Apesar de a Comissão de Valores Mobiliários (CVM) ter recomendado fortemente que as companhias abertas brasileiras atualizassem o valor do seu ativo imobilizado em caso de distorção relevante, a maioria das empresas que já publicou o balanço conforme o padrão internacional IFRS optou por manter os números registrados até então. Entre aquelas que decidiram fazer as mudanças, tampouco houve um padrão, o que pode causar dúvidas para os investidores.
A mudança no valor de terrenos, prédios, máquinas e equipamentos tem basicamente duas consequências, sendo uma positiva e outra negativa. A parte boa é que o patrimônio líquido da companhia se eleva, o que melhora índices de endividamento, como dívida sobre o patrimônio. Do lado ruim, está o impacto que a atribuição de um novo custo para o ativo pode ter em termos de dividendos. Ao se elevar o valor dos bens do balanço, aumenta-se a despesa de depreciação registrada anualmente. Apesar de não ter efeito no fluxo de caixa, essa mudança reduz o lucro líquido societário, que é a base para distribuição de dividendos aos acionistas.
Segundo uma fonte do setor que pediu para não ser identificada, houve forte pressão dos investidores para que não houvesse a atribuição de novo custo por conta desse possível impacto nos dividendos. Reginaldo Alexandre, presidente da unidade paulista da Associação dos Analistas e Profissionais de Investimento do Mercado de Capitais (Apimec-SP), admite que essa é uma preocupação dos acionistas, mas destaca que as companhias continuam com o mesmo potencial de distribuição de dividendos de antes, já que o caixa é o mesmo, e podem fazer ajustes para manter a remuneração.

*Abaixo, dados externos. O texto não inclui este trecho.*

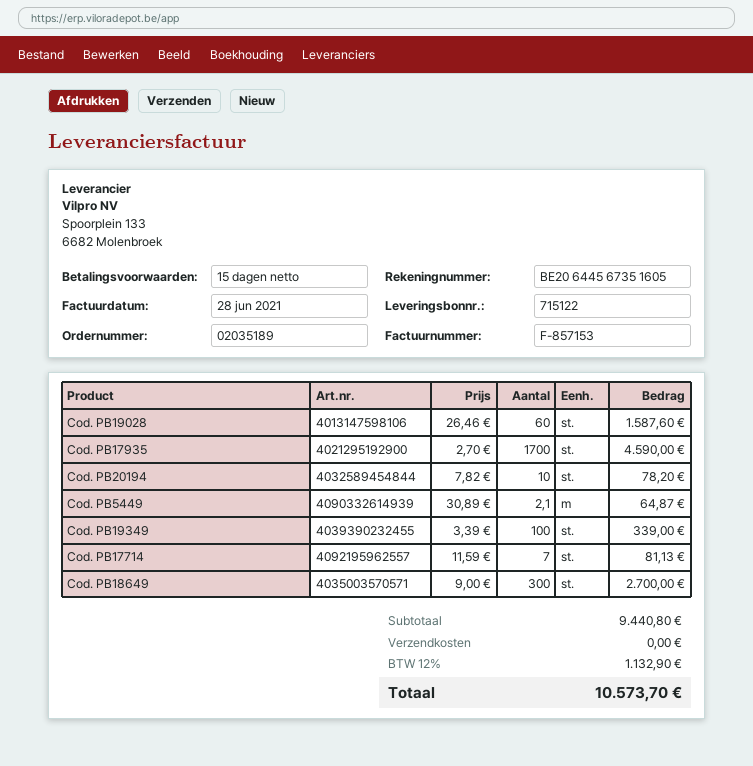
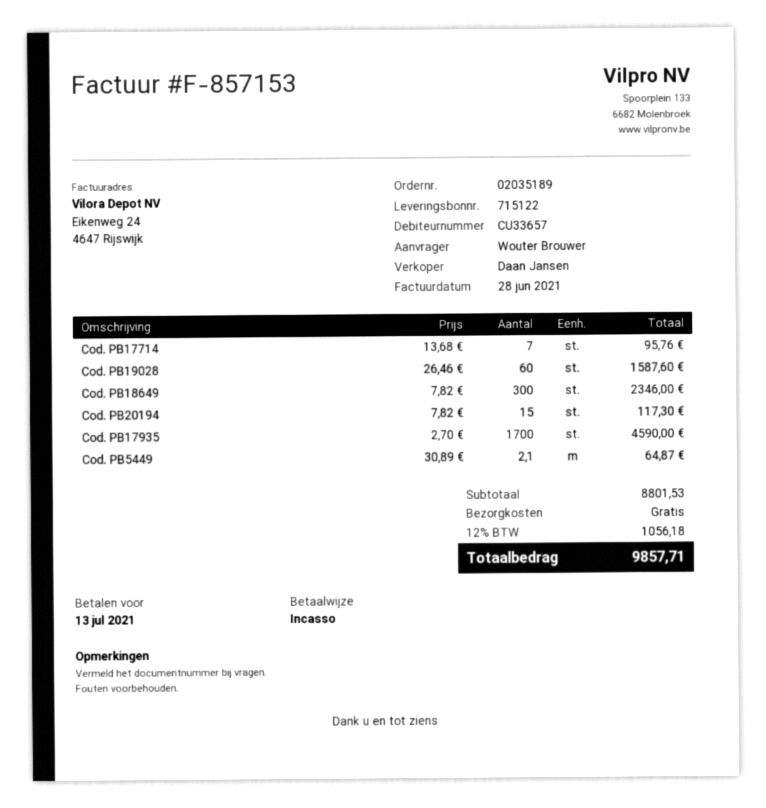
Cod. PB20194: 10 x 7.82 = 78.20 -> 15 x 7.82 = 117.30
Cod. PB19349: 100 x 3.39 = 339.00 -> none
Cod. PB17714: 7 x 11.59 = 81.13 -> 7 x 13.68 = 95.76
Cod. PB18649: 300 x 9.00 = 2700.00 -> 300 x 7.82 = 2346.00
subtotal: 9440.80 -> 8801.53
tax: 12% = 1132.90 -> 12% = 1056.18
total: 10573.70 -> 9857.71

"Mas pode haver empresa que paga o mínimo e que tenha intenção de diminuir o pagamento e que não fará esse ajuste. Talvez seja esse o problema que alguns acionistas eventualmente vejam", reconhece Alexandre, destacando ainda que, no caso de mudança no valor de terrenos, que não são depreciados, só há o efeito de elevação do patrimônio.
Embora a adoção da regra não seja obrigatória, assim como no IFRS, o órgão regulador brasileiro fez uma grande defesa da prática e exigiu uma explicação das companhias que decidirem não atribuir um novo custo para terrenos, imóveis e máquinas. "A empresa terá que dizer que considera que o valor registrado no balanço está próximo do valor justo. A explicação só pode ser essa", diz José Carlos Bezerra, gerente de normas contábeis da CVM, ressaltando que a autarquia sempre terá o poder de questionar essa avaliação. "Afirmar isso tem consequências."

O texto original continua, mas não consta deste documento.